Netdev Archive on lore.kernel.org
help / color / mirror / Atom feed
* VRRP not working on i40e X722 S2600WFT
@ 2020-08-27 18:30 Lennart Sorensen
  2020-08-28 15:56 ` Lennart Sorensen
  0 siblings, 1 reply; 5+ messages in thread
From: Lennart Sorensen @ 2020-08-27 18:30 UTC (permalink / raw)
  To: Linux Kernel Mailing List
  Cc: netdev, intel-wired-lan, Jeff Kirsher, Len Sorensen

I have hit a new problem with the X722 chipset (Intel R1304WFT server).
VRRP simply does not work.

When keepalived registers a vmac interface, and starts transmitting
multicast packets with the vrp message, it never receives those packets
from the peers, so all nodes think they are the master.  tcpdump shows
transmits, but no receives.  If I stop keepalived, which deletes the
vmac interface, then I start to receive the multicast packets from the
other nodes.  Even in promisc mode, tcpdump can't see those packets.

So it seems the hardware is dropping all packets with a source mac that
matches the source mac of the vmac interface, even when the destination
is a multicast address that was subcribed to.  This is clearly not
proper behaviour.

I tried a stock 5.8 kernel to check if a driver update helped, and updated
the nvm firware to the latest 4.10 (which appears to be over a year old),
and nothing changes the behaviour at all.

Seems other people have hit this problem too:
http://mails.dpdk.org/archives/users/2018-May/003128.html

Unless someone has a way to fix this, we will have to change away from
this hardware very quickly.  The IPsec NAT RSS defect we could tolerate
although didn't like, while this is just unworkable.
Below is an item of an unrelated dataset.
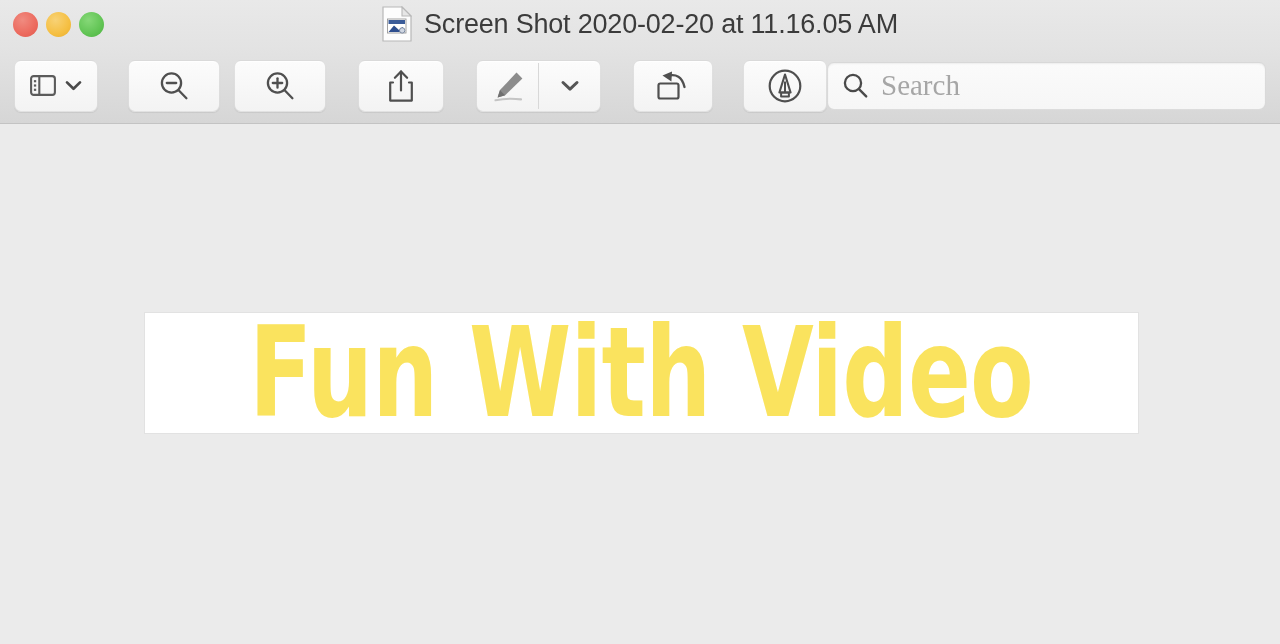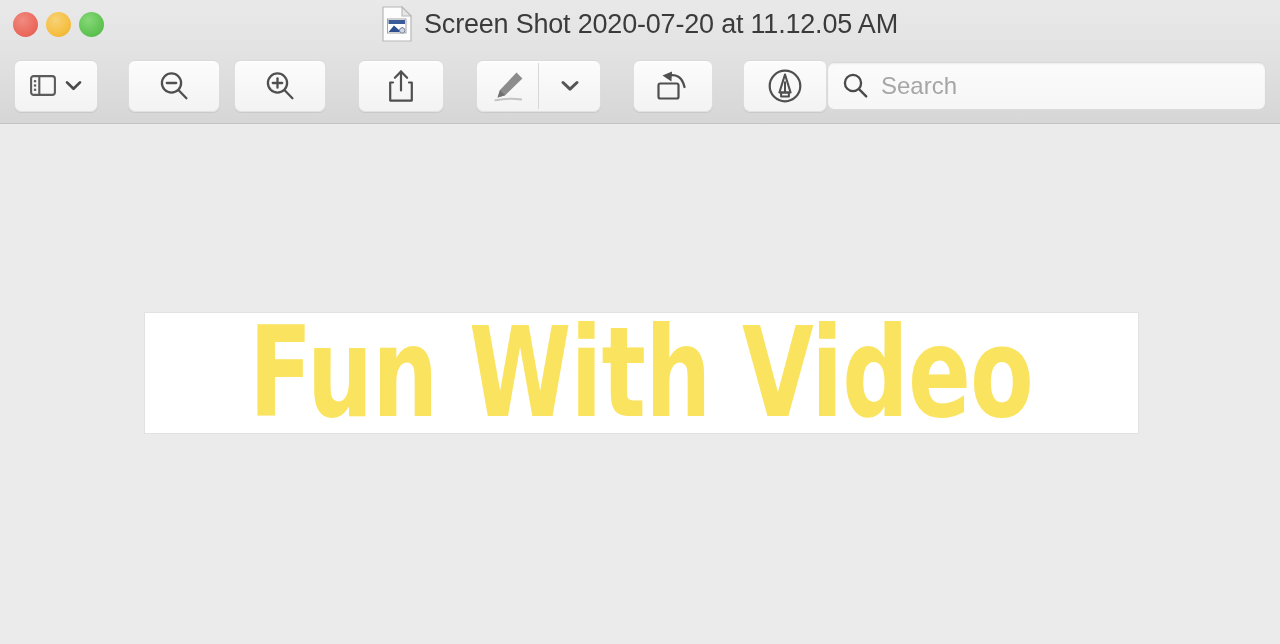"Screen Shot 2020-07-20 at 11.12.05" span.window-title { text: 2020-07-20 at 11.12.05 -> 2020-02-20 at 11.16.05 }
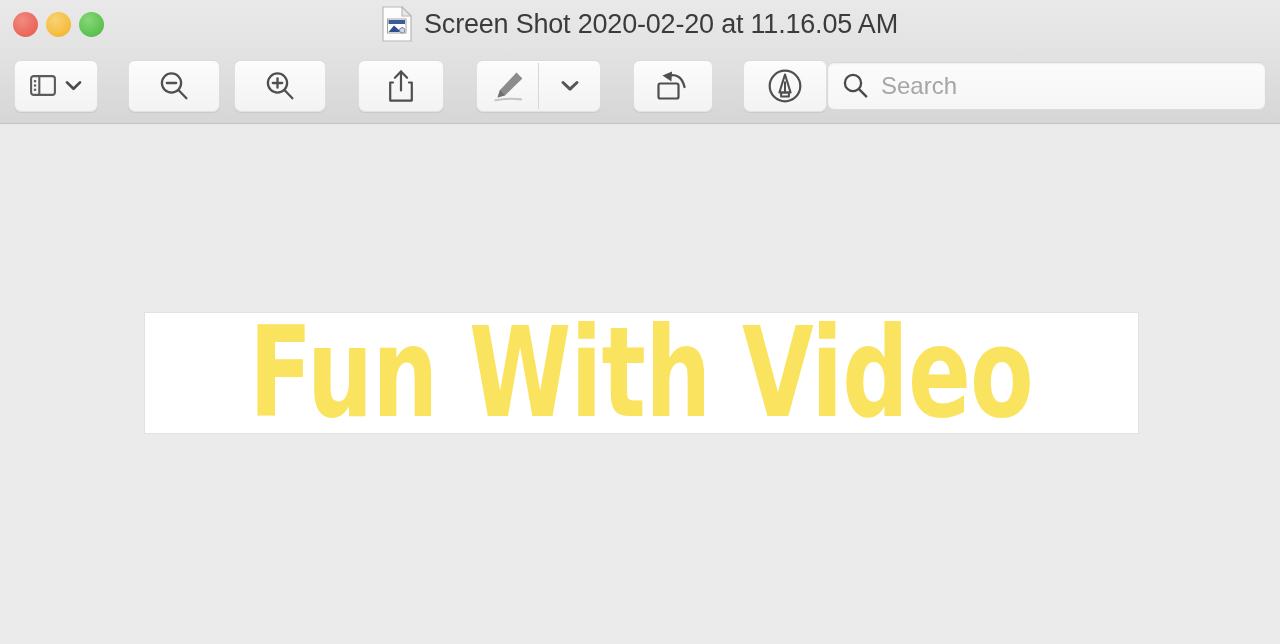"Search" .search-input { font-family: Liberation Sans, sans-serif -> Liberation Serif, serif; font-size: 24px -> 29px }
Quite frustrated by this.  Intel network hardware was always great,
how did the X722 make it out in this state.

-- 
Len Sorensen

^ permalink raw reply	[flat|nested] 5+ messages in thread

* Re: VRRP not working on i40e X722 S2600WFT
  2020-08-27 18:30 VRRP not working on i40e X722 S2600WFT Lennart Sorensen
@ 2020-08-28 15:56 ` Lennart Sorensen
  2020-08-31 17:35   ` [Intel-wired-lan] " Jesse Brandeburg
  0 siblings, 1 reply; 5+ messages in thread
From: Lennart Sorensen @ 2020-08-28 15:56 UTC (permalink / raw)
  To: Linux Kernel Mailing List; +Cc: netdev, intel-wired-lan, Jeff Kirsher

On Thu, Aug 27, 2020 at 02:30:39PM -0400, Lennart Sorensen wrote:
> I have hit a new problem with the X722 chipset (Intel R1304WFT server).
> VRRP simply does not work.
> 
> When keepalived registers a vmac interface, and starts transmitting
> multicast packets with the vrp message, it never receives those packets
> from the peers, so all nodes think they are the master.  tcpdump shows
> transmits, but no receives.  If I stop keepalived, which deletes the
> vmac interface, then I start to receive the multicast packets from the
> other nodes.  Even in promisc mode, tcpdump can't see those packets.
> 
> So it seems the hardware is dropping all packets with a source mac that
> matches the source mac of the vmac interface, even when the destination
> is a multicast address that was subcribed to.  This is clearly not
> proper behaviour.
> 
> I tried a stock 5.8 kernel to check if a driver update helped, and updated
> the nvm firware to the latest 4.10 (which appears to be over a year old),
> and nothing changes the behaviour at all.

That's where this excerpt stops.